A Wall Street Journal investigation found Amazon workers were using third-party data to launch its own competing products. If true, the behavior would contradict prior sworn testimony by Amazon executives in July, in which the company’s general counsel Nate Sutton said Amazon doesn’t use third-party data to inform its own strategies.
“If the reporting in the Wall Street Journal article is accurate, then statements Amazon made to the committee about the company’s business practices appear to be misleading, and possibly criminally false or perjurious,” the Judiciary Committee wrote.
The committee also said there were “significant gaps” in the documentation and communications provided by Amazon.
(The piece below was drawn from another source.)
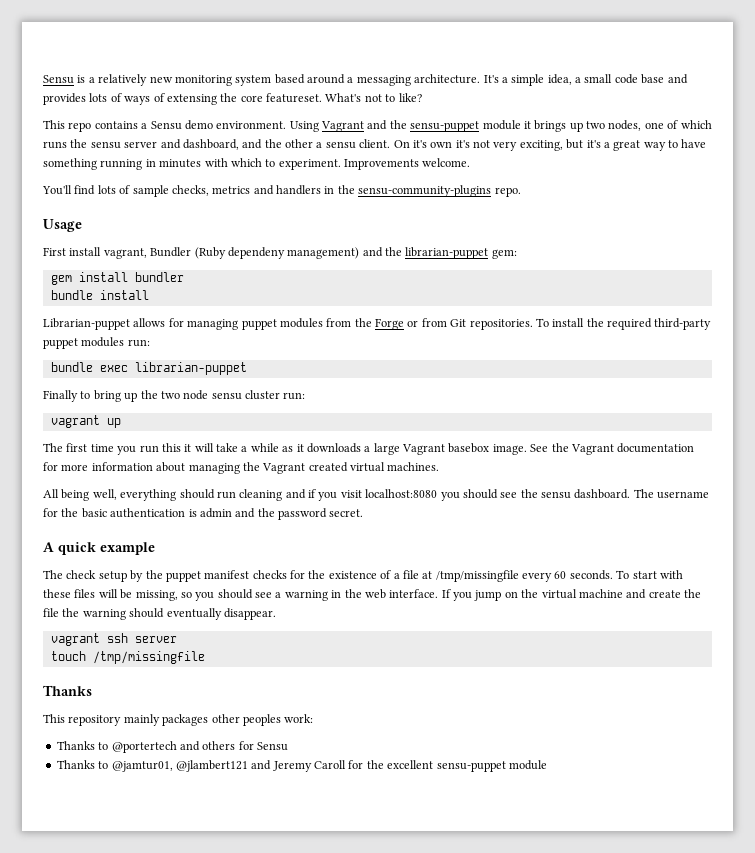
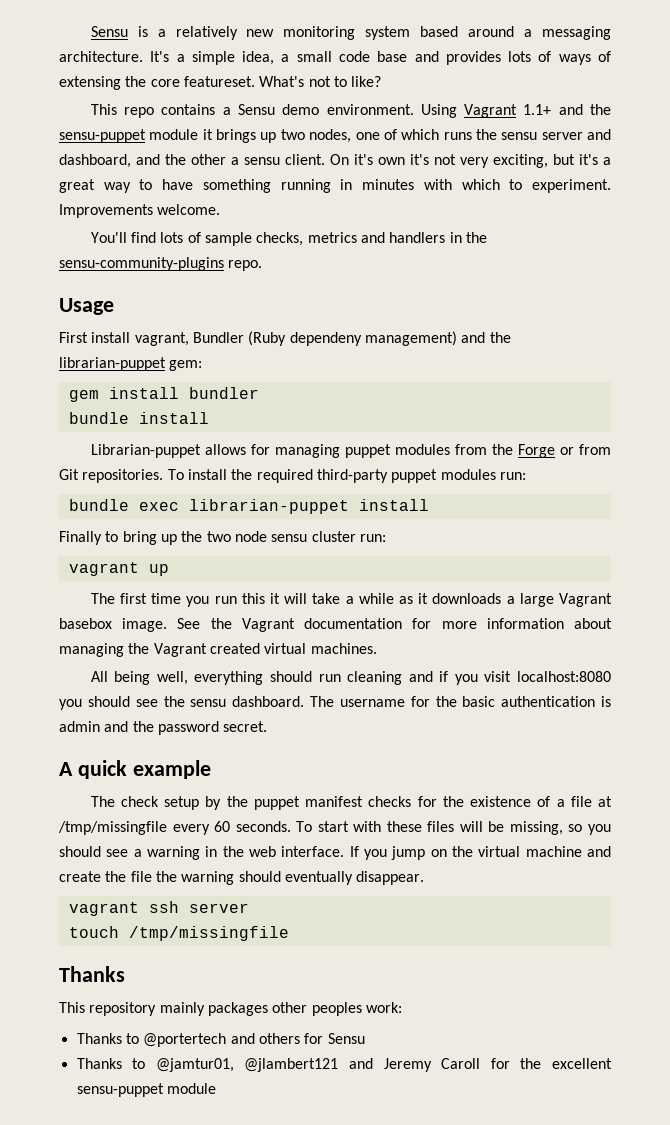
(364, 126) none -> [523,104,552,115] 1.1+
(247, 368) none -> [358,499,429,511] install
An Amazon spokesperson told Digital Trends: “As we told the Wall Street Journal and explained in our testimony, we strictly prohibit employees from using non-public, seller-specific data to determine which private label products to launch.”
“While we don’t believe these claims made in the Journal story are accurate, we take these allegations very seriously and have launched an internal investigation,” the spokesperson added
Pressure has been mounting on Amazon to answer to the allegations, with some — like GOP Sen. Josh Hawley (Missouri) — calling for a criminal antitrust investigation into the reported practices.
However, Republican lawmakers on the committee questioned the panel’s decision to call Bezos to testify.
“Of course, our members have questions for Amazon and want to get answers for the American people,” said Republican spokesman Russell Dye. “But we wonder what Judiciary Democrats’ true motivations are. Earlier this year, they said companies like Amazon should not exist and should be broken up simply because they are large, successful businesses.”